---------- RECORDS

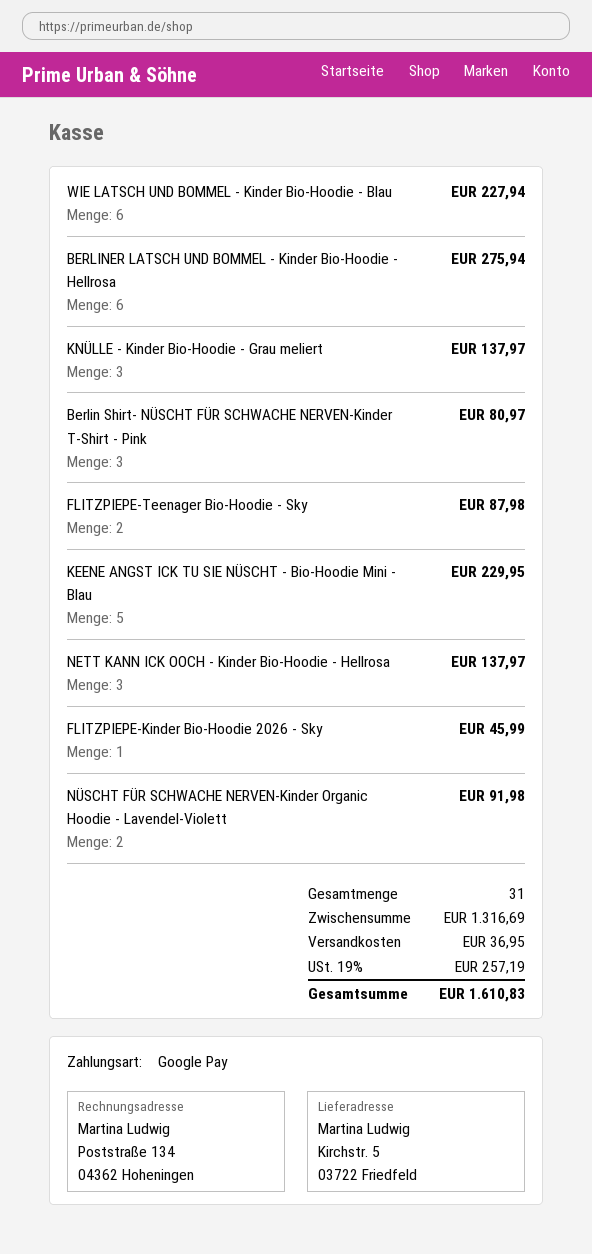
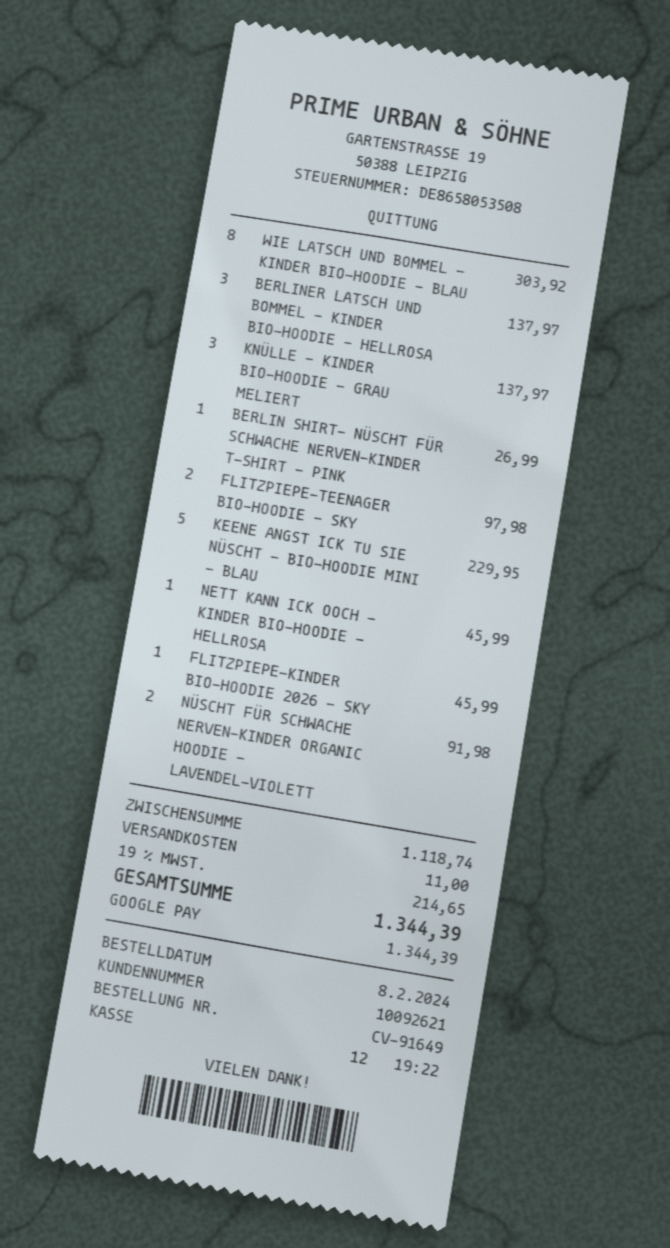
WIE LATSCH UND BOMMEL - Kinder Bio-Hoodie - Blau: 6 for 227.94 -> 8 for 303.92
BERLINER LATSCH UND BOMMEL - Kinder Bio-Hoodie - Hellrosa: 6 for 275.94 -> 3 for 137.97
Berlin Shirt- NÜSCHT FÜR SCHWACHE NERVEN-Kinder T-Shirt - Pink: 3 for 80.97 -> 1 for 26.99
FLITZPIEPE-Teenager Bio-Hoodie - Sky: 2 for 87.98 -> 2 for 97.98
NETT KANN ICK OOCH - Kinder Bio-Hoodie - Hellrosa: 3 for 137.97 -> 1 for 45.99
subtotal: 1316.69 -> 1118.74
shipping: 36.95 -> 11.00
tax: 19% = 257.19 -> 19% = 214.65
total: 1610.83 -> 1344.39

--------------------
---------- RECORDS

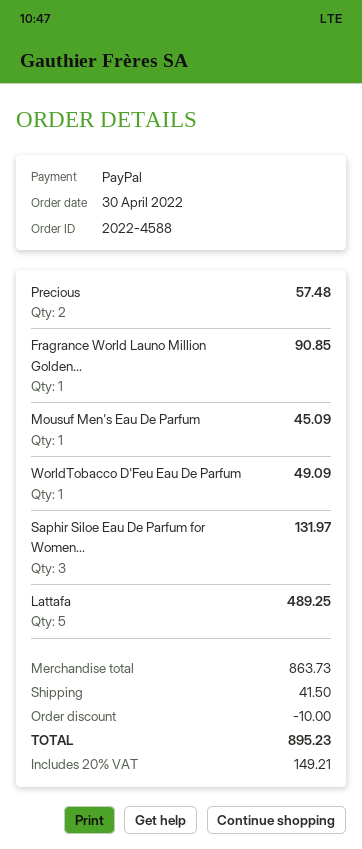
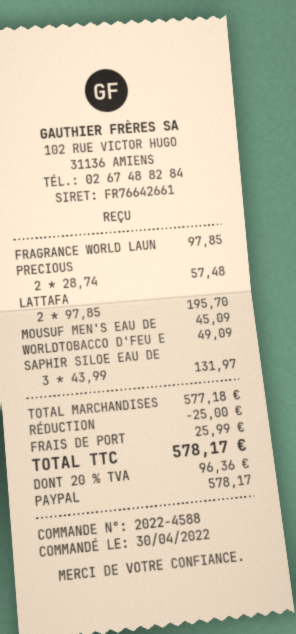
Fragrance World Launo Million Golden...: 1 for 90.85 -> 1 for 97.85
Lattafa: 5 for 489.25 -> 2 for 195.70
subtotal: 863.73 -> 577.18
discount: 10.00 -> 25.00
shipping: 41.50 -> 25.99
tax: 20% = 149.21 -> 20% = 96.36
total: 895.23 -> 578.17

--------------------

The entries above hold the needed span. Transcribe exactly the lines from the one with "discount: 10.00 -> 25.00" to the one with "total: 895.23 -> 578.17", both included.

discount: 10.00 -> 25.00
shipping: 41.50 -> 25.99
tax: 20% = 149.21 -> 20% = 96.36
total: 895.23 -> 578.17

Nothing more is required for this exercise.